Technique	Specific Tool	Method of Gene Delivery	Cell-type Specificity	Regional Specificity	Temporal Specificity	Model	Outcome	Ref.
Optogenetics	ChR2	Transgenic rats	(Thy-1 promoter)	Light delivered to hippocampus	(acute)	-	Seizure Induction	39
Optogenetics	ChR2	AAV	(CAG promoter)	Light and vector delivered to hippocampus	(acute)	-	Seizure Induction	39
DREADD	hM3Dq	Transgenic mice	CamKIIα promoter	-	(drug effects peaked at 45–50min)	-	Seizure Induction	30
Optogenetics	HR	AAV	CamKIIα promoter	Light and vector delivered to hippocampus	(acute)	Acute systemic lithium-pilocarpine	Seizure Inhibition	23
Optogenetics	HR	AAV	(hSyn promoter)	Light and vector delivered to hippocampus	(acute)	Acute intrahippocampal bicuculline methiodide	Seizure Inhibition	24
Optogenetics	ChR2	Transgenic mice	(Thy-1 promoter)	Light delivered to hippocampus	(acute)	Acute intrahippocampal 4-AP	Seizure Inhibition	25
Optogenetics	HR	Lentivirus	CamKIIα promoter	Light and vector delivered to motor cortex	(not on- demand)	Chronic tetanus toxin model of focal cortical epilepsy	Seizure Inhibition	26
Optogenetics	HR	AAV	CamKIIα promoter	Light and vector delivered to thalamus	On-demand	Cortical stroke induced chronic thalamocortical epilepsy	Seizure Inhibition	16
Optogenetics	HR	Transgenic mice	CamKIIα promoter	Light delivered to hippocampus	On-demand	Intrahippocampal kainate model of chronic temporal lobe epilepsy	Seizure Inhibition	18
Optogenetics	ChR2	Transgenic mice	Parvalbumin promoter	Light delivered to hippocampus	On-demand	Intrahippocampal kainate model of chronic temporal lobe epilepsy	Seizure Inhibition	18,27
Optogenetics	ChR2	Transgenic mice	Parvalbumin promoter	Light delivered to the cerebellum	On-demand	Intrahippocampal kainate model of chronic temporal lobe epilepsy	Seizure Inhibition	27
Optogenetics	HR	Transgenic mice	Parvalbumin promoter	Light delivered to the cerebellum	On-demand	Intrahippocampal kainate model of chronic temporal lobe epilepsy	Seizure Inhibition	27
Optogenetics	ChR2	Transgenic mice	Purkinje cell protein promoter	Light delivered to the cerebellum	On-demand	Intrahippocampal kainate model of chronic temporal lobe epilepsy	Seizure Inhibition	27
DREADD	hM4Di	AAV	CamKIIα promoter	Vector delivered to motor cortex	-	Acute intracortical pilocarpine	Seizure Inhibition	22
DREADD	hM4Di	AAV	CamKIIα promoter	Vector delivered to motor cortex	-	Acute intracortical picrotoxin	Seizure Inhibition	22
DREADD	hM4Di	AAV	CamKIIα promoter	Vector delivered to motor cortex	-	Tetanus toxin model of chronic focal cortical epilepsy	Seizure Inhibition	22

Figure 1. DREADD attenuation of acute seizures.

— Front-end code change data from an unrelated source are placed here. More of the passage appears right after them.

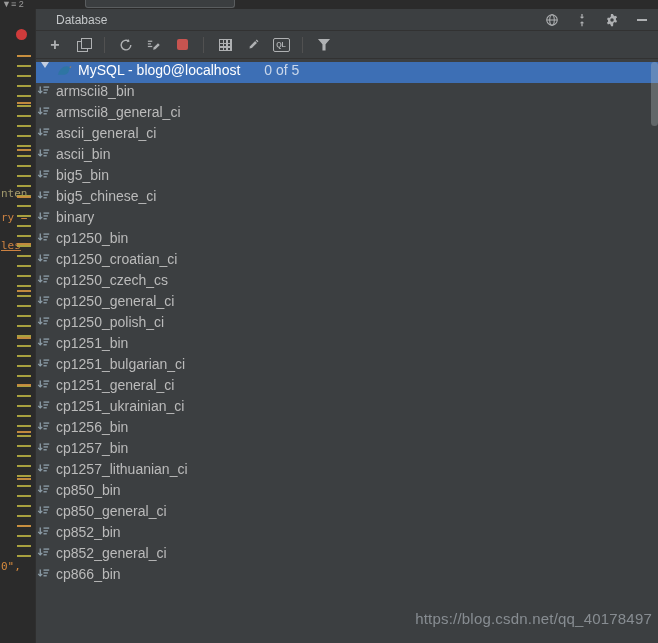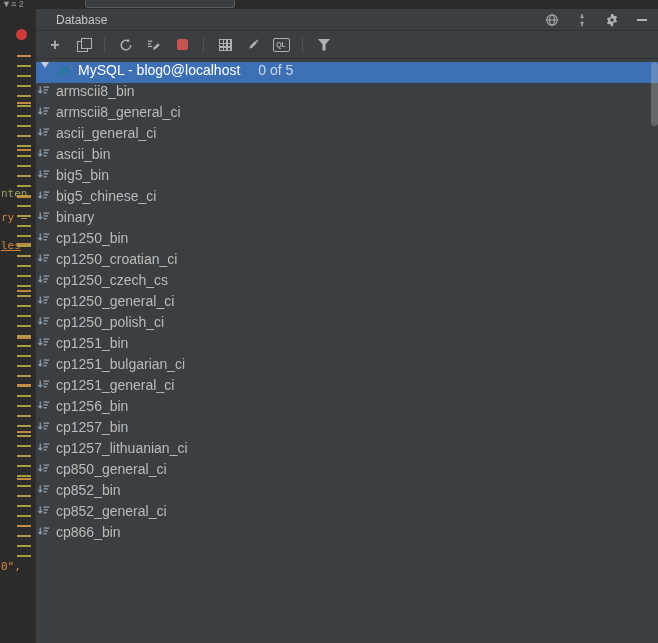--- a/index.html
+++ b/index.html
@@ -63,7 +63,7 @@
   .chev{width:0;height:0;border-left:4px solid transparent;border-right:4px solid transparent;
     border-top:6px solid #c3cee0;margin:0 7px 0 5px;}
   .mysql-ic{width:16px;height:16px;display:flex;align-items:center;justify-content:center;margin-right:6px;}
-  .root-count{margin-left:18px;color:rgba(255,255,255,.72);}
+  .root-count{margin-left:24px;color:rgba(255,255,255,.72);}
   .row.item{}
   .coll-ic{width:14px;height:14px;margin-right:6px;display:flex;align-items:center;justify-content:center;flex:none;}
   .scroll-thumb{position:absolute;right:0;top:0;width:7px;height:64px;background:rgba(190,195,200,.30);border-radius:4px;}

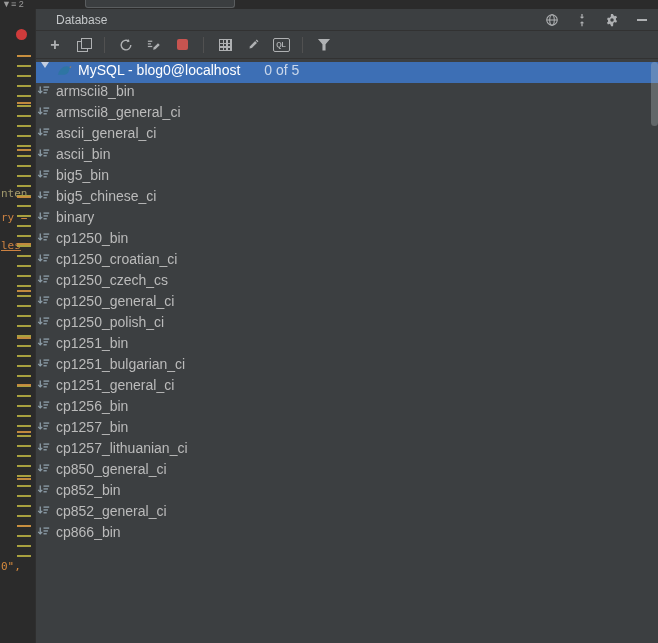--- a/index.html
+++ b/index.html
@@ -375,6 +375,18 @@
           </div>
 
 
+          <div class="row item">
+            <span class="coll-ic">
+              <svg viewBox="0 0 16 16" width="13" height="13">
+                <path d="M4 3v8" stroke="#8fa0ab" stroke-width="1.6" fill="none"></path>
+                <path d="M1.5 8.5L4 11l2.5-2.5" stroke="#8fa0ab" stroke-width="1.6" fill="none"></path>
+                <rect x="8" y="3" width="7" height="1.6" fill="#8fa0ab"></rect>
+                <rect x="8" y="6.5" width="5.5" height="1.6" fill="#8fa0ab"></rect>
+                <rect x="8" y="10" width="4" height="1.6" fill="#8fa0ab"></rect>
+              </svg>
+            </span>
+            <span>cp1251_ukrainian_ci</span>
+          </div>
 
           <div class="row item">
             <span class="coll-ic">

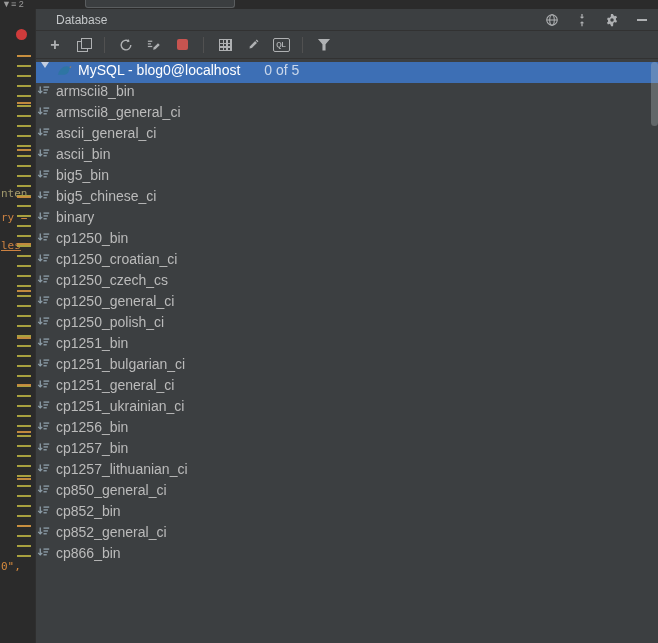--- a/index.html
+++ b/index.html
@@ -429,6 +429,18 @@
             <span>cp1257_lithuanian_ci</span>
           </div>
 
+          <div class="row item">
+            <span class="coll-ic">
+              <svg viewBox="0 0 16 16" width="13" height="13">
+                <path d="M4 3v8" stroke="#8fa0ab" stroke-width="1.6" fill="none"></path>
+                <path d="M1.5 8.5L4 11l2.5-2.5" stroke="#8fa0ab" stroke-width="1.6" fill="none"></path>
+                <rect x="8" y="3" width="7" height="1.6" fill="#8fa0ab"></rect>
+                <rect x="8" y="6.5" width="5.5" height="1.6" fill="#8fa0ab"></rect>
+                <rect x="8" y="10" width="4" height="1.6" fill="#8fa0ab"></rect>
+              </svg>
+            </span>
+            <span>cp850_bin</span>
+          </div>
 
           <div class="row item">
             <span class="coll-ic">

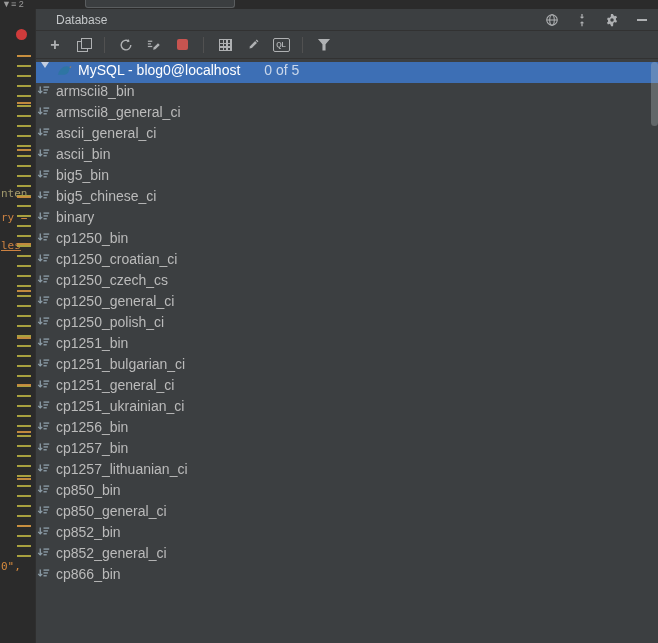--- a/index.html
+++ b/index.html
@@ -500,6 +500,7 @@
 
   </div>
 
+  <div class="watermark">https://blog.csdn.net/qq_40178497</div>
 </div>
 
 </body></html>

Intracortical injection of pilocarpine evoked acute seizures (Morlet-wavelet spectra of the EEG is shown in a; pilocarpine was administered at time 0; a segment of the EEG trace for a portion of the induced seizure shown in a is provided in panel b). The inhibitory DREADD hM4Di was expressed in cortical excitatory cells. Activation of these receptors by CNO delivery (via intraperitoneal injection) immediately after pilocarpine injection reduced seizure severity (an example is shown in the bottom of panel a), and reduced the frequency of induced spiking (c, red trace: no CNO delivery; blue trace: with CNO delivery). Activation of hM4Di receptors also reduced the number of severe behavioral seizures following intracortical injection of picrotoxin (d, black bar: animals expressing hM4Di; gray bar: animals not expressing DREADDs). Error bars represent s.e.m. Image modified from ref ²², in accordance with the creative commons license http://creativecommons.org/licenses/by/3.0/

Figure 2. On-demand inhibition of spontaneous seizures.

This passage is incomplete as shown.